In one previous post, I was screaming, and in another, I was tearing my hair out. In this one I am doing both.

There is a handy web site called NNT means Number Needed to Treat. For example, if 200 need to take a drug so that 1 might avoid a heart attack, the NNT is 200.  If the Beta Blocker
drug that prevents heart attacks does not harm, then ‘why not?’ Statins have an NNT of about 300. However, they do harm to about 1 in 10, but (at least in the eyes of the pharmaceutical industry) that harm is less than the benefit.
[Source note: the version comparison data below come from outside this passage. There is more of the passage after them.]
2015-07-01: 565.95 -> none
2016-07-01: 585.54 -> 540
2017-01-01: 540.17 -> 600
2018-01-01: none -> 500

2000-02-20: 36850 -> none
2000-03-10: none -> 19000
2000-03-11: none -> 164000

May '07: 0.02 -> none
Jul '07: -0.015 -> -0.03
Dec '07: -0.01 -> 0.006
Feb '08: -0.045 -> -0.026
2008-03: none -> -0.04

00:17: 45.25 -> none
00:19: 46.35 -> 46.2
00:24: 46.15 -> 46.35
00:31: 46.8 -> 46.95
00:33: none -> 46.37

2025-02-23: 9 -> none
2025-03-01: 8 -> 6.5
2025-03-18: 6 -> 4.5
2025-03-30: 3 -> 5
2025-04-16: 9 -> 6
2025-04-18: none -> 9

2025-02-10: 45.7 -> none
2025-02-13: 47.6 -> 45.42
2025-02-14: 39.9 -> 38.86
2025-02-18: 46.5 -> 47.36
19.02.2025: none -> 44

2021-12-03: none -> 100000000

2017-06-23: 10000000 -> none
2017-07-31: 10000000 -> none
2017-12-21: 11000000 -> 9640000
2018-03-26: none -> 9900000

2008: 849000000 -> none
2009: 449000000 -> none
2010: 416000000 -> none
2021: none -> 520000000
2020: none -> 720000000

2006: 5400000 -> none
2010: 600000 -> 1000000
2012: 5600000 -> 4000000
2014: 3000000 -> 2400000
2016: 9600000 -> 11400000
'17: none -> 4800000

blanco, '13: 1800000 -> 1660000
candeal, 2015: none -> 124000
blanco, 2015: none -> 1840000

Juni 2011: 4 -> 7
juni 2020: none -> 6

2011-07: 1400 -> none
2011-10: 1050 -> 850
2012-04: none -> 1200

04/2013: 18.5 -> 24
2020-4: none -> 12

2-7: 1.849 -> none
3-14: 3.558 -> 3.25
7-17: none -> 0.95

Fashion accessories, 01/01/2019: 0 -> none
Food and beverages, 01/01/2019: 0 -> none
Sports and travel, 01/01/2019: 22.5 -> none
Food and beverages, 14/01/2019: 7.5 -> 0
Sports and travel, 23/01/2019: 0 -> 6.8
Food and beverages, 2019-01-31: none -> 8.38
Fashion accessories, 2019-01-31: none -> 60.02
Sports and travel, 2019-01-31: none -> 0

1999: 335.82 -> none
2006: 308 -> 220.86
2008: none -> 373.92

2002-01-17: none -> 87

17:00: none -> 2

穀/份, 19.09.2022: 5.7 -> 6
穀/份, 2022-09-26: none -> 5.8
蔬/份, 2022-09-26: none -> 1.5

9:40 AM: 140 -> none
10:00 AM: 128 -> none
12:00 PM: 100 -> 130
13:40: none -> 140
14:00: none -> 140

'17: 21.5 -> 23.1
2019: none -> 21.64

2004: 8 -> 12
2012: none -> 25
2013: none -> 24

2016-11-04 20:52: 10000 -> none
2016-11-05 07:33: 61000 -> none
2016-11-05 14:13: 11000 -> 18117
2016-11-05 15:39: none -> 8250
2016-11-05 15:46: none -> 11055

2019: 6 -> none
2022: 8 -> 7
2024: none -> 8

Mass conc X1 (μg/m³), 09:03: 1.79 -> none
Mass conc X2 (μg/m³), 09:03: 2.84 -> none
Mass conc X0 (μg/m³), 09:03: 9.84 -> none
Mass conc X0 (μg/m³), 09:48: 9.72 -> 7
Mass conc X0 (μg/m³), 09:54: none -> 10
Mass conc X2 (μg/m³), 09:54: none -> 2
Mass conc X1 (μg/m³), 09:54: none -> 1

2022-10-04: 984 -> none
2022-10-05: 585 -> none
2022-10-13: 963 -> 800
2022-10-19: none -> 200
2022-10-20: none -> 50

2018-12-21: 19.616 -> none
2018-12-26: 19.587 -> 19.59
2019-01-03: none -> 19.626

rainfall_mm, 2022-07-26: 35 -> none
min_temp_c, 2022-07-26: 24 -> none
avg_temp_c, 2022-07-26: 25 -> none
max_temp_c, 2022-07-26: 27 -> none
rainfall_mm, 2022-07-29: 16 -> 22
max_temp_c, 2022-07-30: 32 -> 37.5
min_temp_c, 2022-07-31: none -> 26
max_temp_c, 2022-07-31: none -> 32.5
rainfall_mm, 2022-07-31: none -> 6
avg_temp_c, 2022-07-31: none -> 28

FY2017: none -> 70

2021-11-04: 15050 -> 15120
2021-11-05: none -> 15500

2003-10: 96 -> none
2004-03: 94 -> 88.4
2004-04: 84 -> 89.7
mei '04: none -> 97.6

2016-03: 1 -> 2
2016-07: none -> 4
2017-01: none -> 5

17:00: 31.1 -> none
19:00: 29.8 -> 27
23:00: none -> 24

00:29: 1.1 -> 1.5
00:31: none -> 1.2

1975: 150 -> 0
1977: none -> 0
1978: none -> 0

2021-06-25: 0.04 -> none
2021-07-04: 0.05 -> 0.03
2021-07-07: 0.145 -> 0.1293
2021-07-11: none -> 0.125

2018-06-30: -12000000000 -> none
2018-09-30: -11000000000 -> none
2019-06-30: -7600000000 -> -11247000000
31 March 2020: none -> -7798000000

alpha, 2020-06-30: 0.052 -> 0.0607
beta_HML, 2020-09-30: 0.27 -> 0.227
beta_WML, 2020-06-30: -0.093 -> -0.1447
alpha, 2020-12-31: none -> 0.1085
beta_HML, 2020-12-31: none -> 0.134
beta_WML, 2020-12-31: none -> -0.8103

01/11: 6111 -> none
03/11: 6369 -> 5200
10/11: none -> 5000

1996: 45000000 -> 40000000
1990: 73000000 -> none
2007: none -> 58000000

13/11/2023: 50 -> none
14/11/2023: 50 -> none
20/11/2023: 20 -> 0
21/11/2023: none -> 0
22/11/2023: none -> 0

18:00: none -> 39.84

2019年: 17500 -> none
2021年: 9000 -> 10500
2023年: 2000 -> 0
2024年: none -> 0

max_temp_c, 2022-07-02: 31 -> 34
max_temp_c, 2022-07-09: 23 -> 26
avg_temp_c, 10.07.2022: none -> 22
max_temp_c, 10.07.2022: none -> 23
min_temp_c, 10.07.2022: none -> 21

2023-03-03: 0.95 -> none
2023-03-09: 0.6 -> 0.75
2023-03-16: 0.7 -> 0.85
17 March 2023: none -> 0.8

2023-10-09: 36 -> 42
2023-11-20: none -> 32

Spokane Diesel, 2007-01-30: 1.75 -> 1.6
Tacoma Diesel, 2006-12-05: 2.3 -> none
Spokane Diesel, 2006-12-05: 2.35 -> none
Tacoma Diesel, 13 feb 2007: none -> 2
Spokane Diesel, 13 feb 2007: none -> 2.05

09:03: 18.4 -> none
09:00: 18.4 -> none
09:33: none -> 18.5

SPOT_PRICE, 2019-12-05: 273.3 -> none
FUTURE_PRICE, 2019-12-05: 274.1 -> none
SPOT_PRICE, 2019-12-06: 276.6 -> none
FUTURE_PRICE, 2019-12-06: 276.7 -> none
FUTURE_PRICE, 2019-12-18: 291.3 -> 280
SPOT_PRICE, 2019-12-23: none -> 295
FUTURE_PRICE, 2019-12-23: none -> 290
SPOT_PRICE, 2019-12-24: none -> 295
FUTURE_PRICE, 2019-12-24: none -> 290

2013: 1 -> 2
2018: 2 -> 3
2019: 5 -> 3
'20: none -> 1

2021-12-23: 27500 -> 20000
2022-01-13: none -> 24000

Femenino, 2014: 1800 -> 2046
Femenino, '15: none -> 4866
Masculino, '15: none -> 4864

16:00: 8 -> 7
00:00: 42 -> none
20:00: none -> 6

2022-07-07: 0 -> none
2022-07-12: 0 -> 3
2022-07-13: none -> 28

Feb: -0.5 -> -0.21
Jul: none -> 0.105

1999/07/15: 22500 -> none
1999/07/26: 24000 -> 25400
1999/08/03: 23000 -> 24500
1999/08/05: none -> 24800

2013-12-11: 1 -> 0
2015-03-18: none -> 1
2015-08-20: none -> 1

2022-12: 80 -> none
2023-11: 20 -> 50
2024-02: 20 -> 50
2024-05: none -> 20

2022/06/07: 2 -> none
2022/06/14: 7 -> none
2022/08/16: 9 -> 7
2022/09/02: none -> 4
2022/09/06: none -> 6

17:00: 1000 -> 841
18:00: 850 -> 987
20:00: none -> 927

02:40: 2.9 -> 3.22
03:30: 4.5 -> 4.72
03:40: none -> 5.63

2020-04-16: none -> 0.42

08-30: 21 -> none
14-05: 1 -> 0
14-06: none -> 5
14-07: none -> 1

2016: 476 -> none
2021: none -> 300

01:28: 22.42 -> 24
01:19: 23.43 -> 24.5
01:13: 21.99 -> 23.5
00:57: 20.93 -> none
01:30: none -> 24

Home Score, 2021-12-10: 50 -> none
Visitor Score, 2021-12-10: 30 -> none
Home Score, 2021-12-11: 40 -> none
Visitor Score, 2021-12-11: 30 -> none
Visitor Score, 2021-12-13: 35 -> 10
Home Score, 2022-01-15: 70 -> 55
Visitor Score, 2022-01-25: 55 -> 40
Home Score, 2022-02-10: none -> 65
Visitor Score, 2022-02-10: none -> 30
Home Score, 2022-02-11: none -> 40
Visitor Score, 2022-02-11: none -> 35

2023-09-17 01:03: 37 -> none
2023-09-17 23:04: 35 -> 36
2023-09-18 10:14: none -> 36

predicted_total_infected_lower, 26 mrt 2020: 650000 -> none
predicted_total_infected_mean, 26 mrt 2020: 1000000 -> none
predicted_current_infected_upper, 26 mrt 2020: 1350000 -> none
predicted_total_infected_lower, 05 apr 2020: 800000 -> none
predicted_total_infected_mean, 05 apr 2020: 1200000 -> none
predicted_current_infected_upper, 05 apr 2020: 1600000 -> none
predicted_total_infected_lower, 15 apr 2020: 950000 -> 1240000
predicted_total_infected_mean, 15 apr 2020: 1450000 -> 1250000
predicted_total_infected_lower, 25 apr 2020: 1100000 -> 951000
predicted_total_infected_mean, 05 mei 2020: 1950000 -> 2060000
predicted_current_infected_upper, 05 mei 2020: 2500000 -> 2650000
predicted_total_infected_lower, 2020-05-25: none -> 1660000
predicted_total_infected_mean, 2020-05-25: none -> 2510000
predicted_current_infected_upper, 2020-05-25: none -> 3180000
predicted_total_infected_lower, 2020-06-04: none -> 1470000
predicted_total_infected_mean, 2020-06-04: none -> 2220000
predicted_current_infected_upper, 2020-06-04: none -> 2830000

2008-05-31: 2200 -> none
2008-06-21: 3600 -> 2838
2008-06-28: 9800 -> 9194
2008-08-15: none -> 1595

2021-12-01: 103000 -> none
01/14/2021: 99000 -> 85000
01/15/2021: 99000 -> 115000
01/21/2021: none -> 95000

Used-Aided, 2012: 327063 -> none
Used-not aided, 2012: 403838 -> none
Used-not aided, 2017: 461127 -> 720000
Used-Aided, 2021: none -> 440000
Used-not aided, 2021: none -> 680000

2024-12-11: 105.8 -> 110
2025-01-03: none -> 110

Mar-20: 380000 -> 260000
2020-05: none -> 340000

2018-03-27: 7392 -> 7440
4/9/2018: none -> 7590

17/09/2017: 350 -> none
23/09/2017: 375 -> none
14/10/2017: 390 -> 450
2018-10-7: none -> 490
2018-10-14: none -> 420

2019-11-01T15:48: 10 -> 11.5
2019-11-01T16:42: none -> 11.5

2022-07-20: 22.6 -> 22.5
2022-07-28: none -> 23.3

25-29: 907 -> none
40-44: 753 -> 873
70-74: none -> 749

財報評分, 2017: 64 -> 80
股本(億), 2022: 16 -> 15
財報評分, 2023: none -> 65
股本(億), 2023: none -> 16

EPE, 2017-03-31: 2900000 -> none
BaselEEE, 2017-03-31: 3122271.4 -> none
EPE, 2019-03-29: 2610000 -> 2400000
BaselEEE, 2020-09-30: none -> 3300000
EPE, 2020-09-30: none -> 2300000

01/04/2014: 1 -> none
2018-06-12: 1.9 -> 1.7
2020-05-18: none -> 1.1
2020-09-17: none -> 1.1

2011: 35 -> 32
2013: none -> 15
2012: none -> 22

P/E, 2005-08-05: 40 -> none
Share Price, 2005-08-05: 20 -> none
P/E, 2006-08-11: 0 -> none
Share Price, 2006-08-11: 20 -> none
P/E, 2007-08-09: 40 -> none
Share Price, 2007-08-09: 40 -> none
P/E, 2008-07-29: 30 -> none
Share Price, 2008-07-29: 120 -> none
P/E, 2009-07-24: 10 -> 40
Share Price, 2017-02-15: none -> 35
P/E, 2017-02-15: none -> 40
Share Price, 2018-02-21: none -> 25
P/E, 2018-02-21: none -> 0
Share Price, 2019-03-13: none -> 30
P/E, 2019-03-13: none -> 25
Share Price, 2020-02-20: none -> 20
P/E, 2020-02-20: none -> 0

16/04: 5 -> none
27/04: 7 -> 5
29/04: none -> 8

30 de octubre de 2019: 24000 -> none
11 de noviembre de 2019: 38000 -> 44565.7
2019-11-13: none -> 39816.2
In any case, the NNH, or Number Needed to Harm, for statins is 10. (But I am not writing this post to rail once more about statins, but do promise endless future posts on this till statins go away.)

An ideal drug has an NNT of 1 – everyone benefits, and an NNH that is very high, meaning millions can take it without harm. Antibiotics might fall into this category.

At the other end of the spectrum would be what might best be called an anti-drug.  Cyanide would fall into this category, with no known benefit and an NNH of 1.

Beta-blockers are a somewhat less toxic anti-drug. Again from the, we have an NNT of, basically, infinity, meaning no one is helped. That’s right. A commonly prescribed drug has no demonstrable benefit. However, the Number Needed to Harm is 91. And the harm? Cardiogenic shock. If you understand what beta-blockers do, this is no surprise. (If you don’t, we are about to get to it.)  Cardiogenic shock is not a trivial side effect, it is life threatening. Oh, and for good measure, they increase your risk of diabetes, depression, erectile dysfunction, poor sleep. I try to avoid sarcasm but…”what a great drug!”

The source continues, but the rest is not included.